La salle du trône du Palais d’Ambre, encore marquée extérieurement par les récents affrontements, accueillait un silence solennel. Le Prince Guibert, en armure cérémonielle, se tenait sur l’estrade surélevée, entouré de conseillers, de juges, et des héros de la cité qui avaient scellé le sort de Thyr-Kel. Face à lui, les Dynastes corrompus, attachés et agenouillés, attendaient leur sentence.

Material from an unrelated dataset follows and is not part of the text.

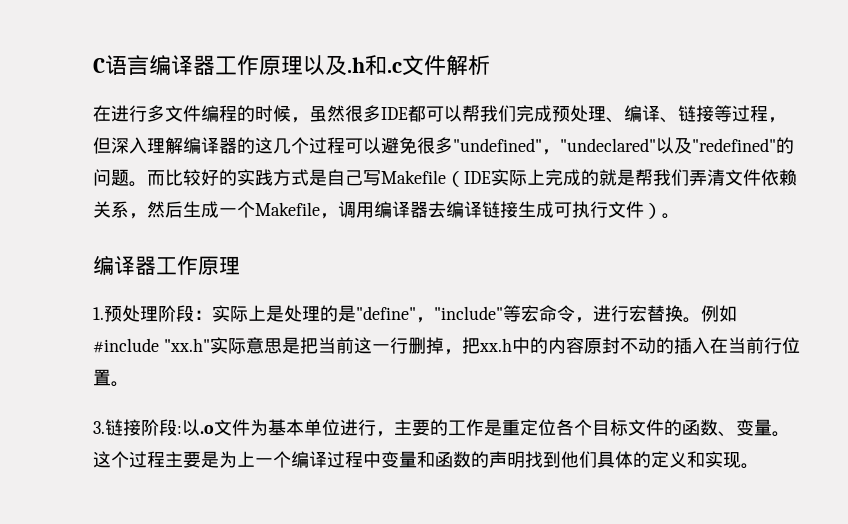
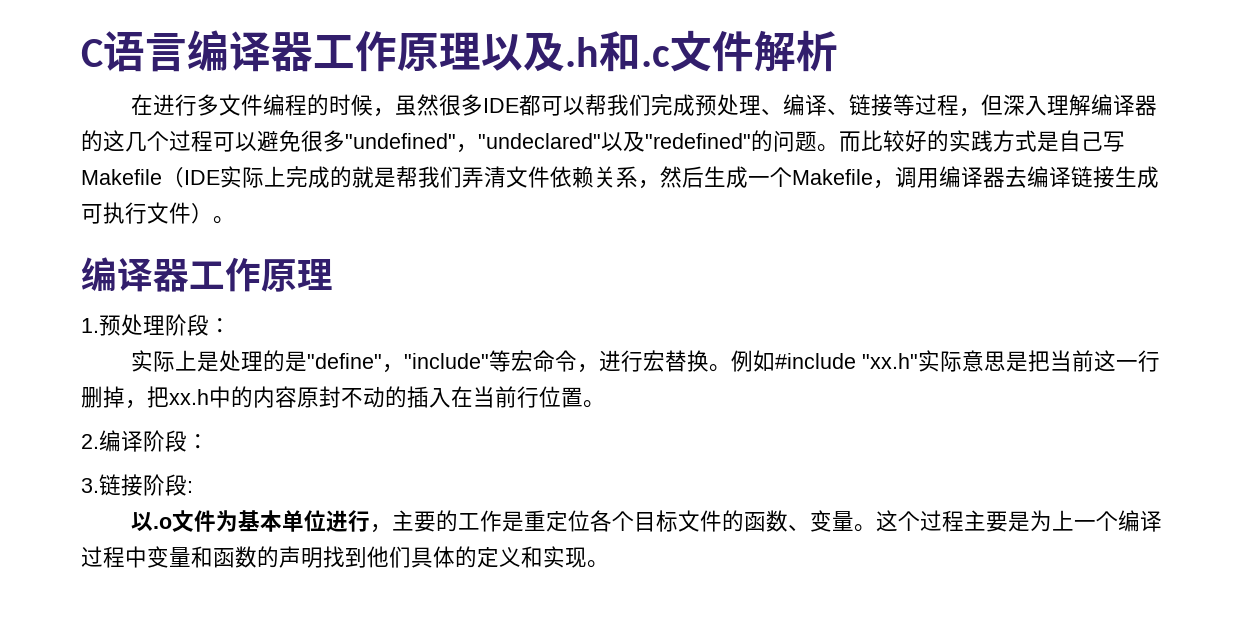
(212, 315) none -> (231, 325) //
(129, 384) none -> [81,430,209,452] // 2.编译阶段：
(182, 429) none -> (193, 487) //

« Vous avez trahi non seulement votre Prince, mais aussi votre cité, » déclara Guibert d’une voix froide et impérieuse. « Les preuves de vos pactes infâmes et de votre corruption sont accablantes. Il n’y a rien à dire pour vous défendre. »

Un murmure traversa l’assemblée, les mots lourds de jugement. Sadric, debout aux côtés de Hurlanc, croisa brièvement le regard du Prince. L’expression de ce dernier était implacable.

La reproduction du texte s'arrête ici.